During the rally, people chanted slogans like “Fight for Freedom” and “Stand with Hong Kong.”

It was the first protest to receive police permission since a ban on wearing face masks at rallies took effect on October 5.

A wide range of citizens, including young and elderly people, and those with family members, are said to have participated. Organizers put the turnout at 130,000.

One of the organizers said he sees the rally as a good chance to show that Hong Kong citizens are not afraid of the ban. He added that the US bill, if passed, would provide a boost to Hong Kong’s pro-democracy movement.

A woman in her 50s said she wants the world to back the attempts in Hong Kong to gain genuine freedom and rule of law.

As they see it, the Trump administration might be able to make demands of Chinese leaders or Hong Kong officials, especially because members of elite political circles want to maintain access to the US.

Also, they note, the trade war with China, started by President Donald Trump, is adding pressure overall on President Xi Jinping.

For the US government, the protests are more complicated – they are a potential policy dilemma, but also a potential point of leverage with Beijing and a way to channel US values to the rest of the world.
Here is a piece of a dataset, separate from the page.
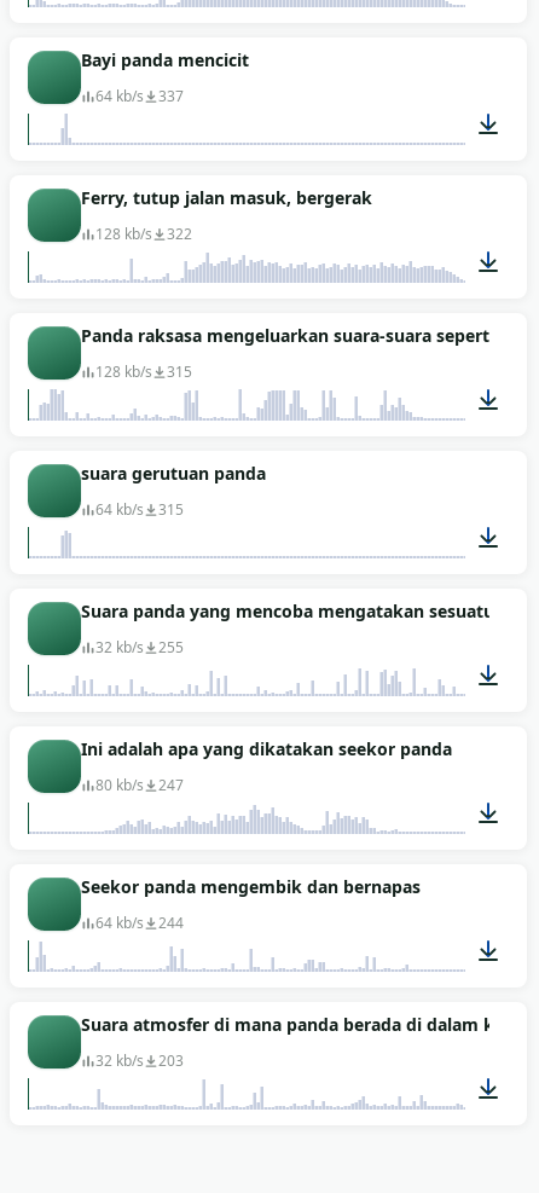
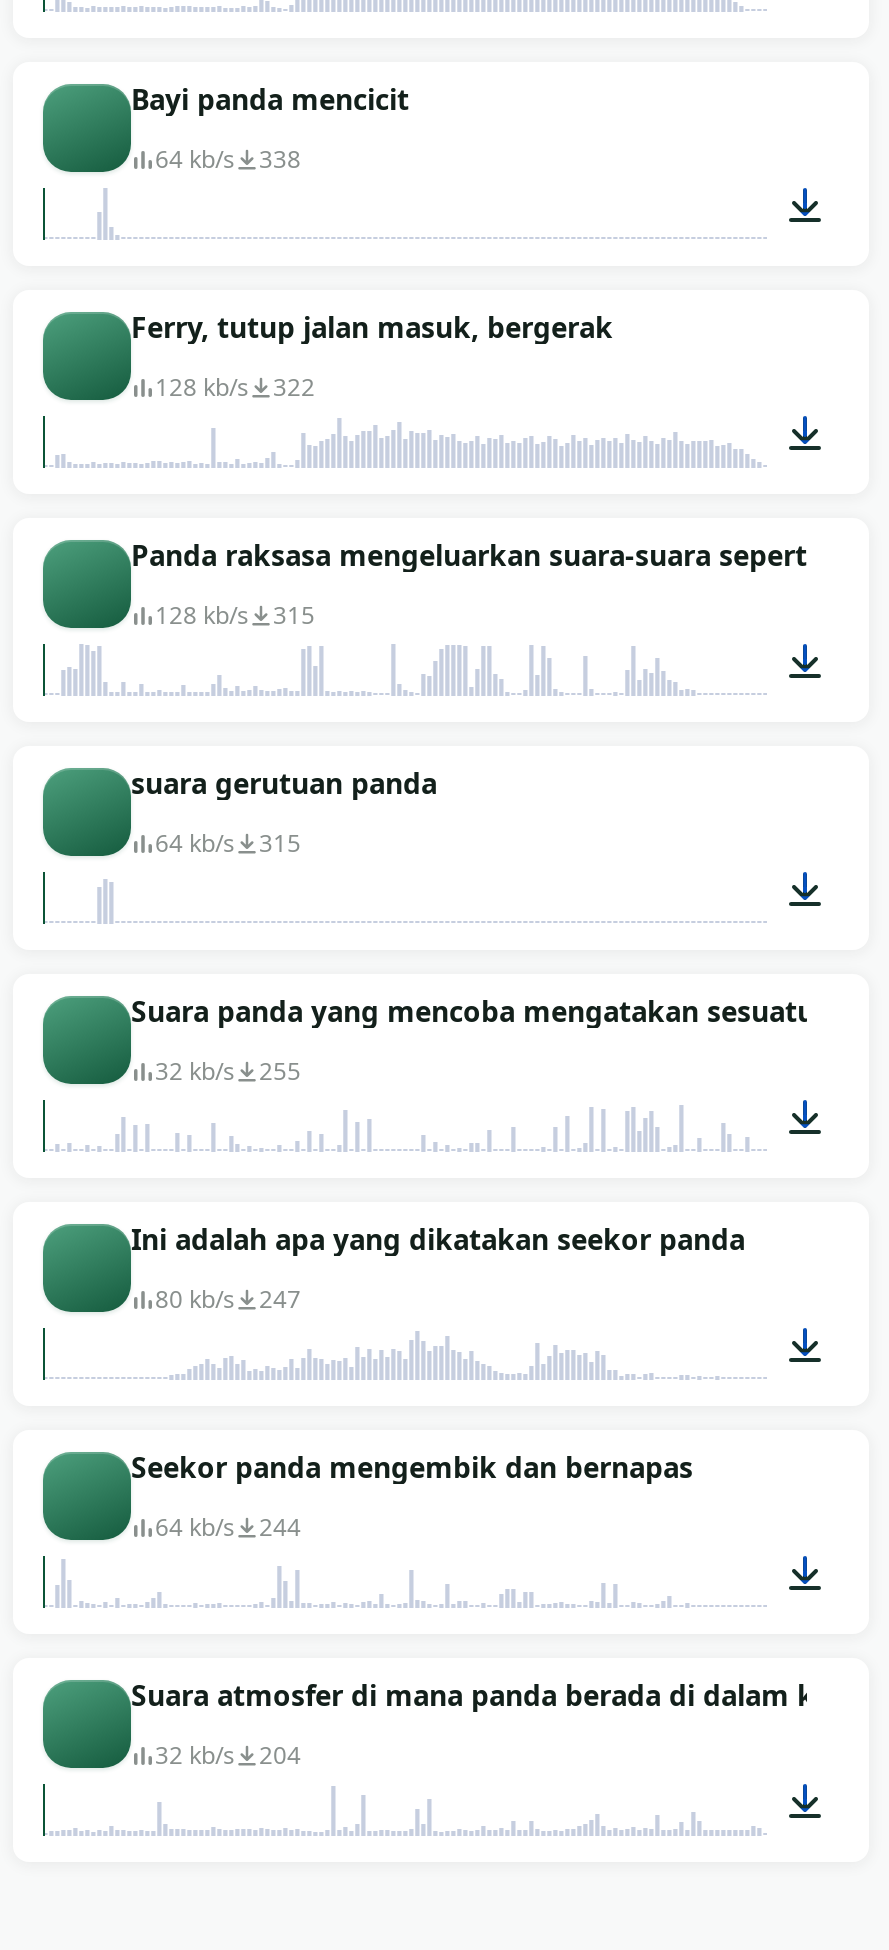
[95,86,184,106] 64 kb/s 337 -> [155,142,301,176] 64 kb/s 338
[95,1050,184,1071] 32 kb/s 203 -> [155,1738,301,1772] 32 kb/s 204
If the protesters are sending out a siren call, some US officials and lawmakers are answering it, eager to show their commitment to the cause.

Members of Congress have appeared in Hong Kong in public displays of solidarity. Last month, senator Ted Cruz donned an all-black outfit, while senator Josh Hawley posted photographs from a protest.

The Chinese government and state-run news organisations talk about “black hands” behind the unrest and spread conspiracy theories, including one centred on a US diplomat in Hong Kong who was photographed with activists in the lobby of the JW Marriott Hotel.

As the protests persist, US officials are watching for surges in violence and tracking the movement of People’s Liberation Army soldiers into Hong Kong. Some are beseeching demonstrators to stick to non-violent tactics, even in the face of police crackdowns and attacks by people sympathetic to Beijing.

The Bill passed the House by unanimous vote last month. Though the Senate majority leader, Mr Mitch McConnell, has not scheduled a vote yet, the measure is expected to pass that chamber easily, with a veto-proof majority. Then Mr Trump would have to decide whether to sign it into law.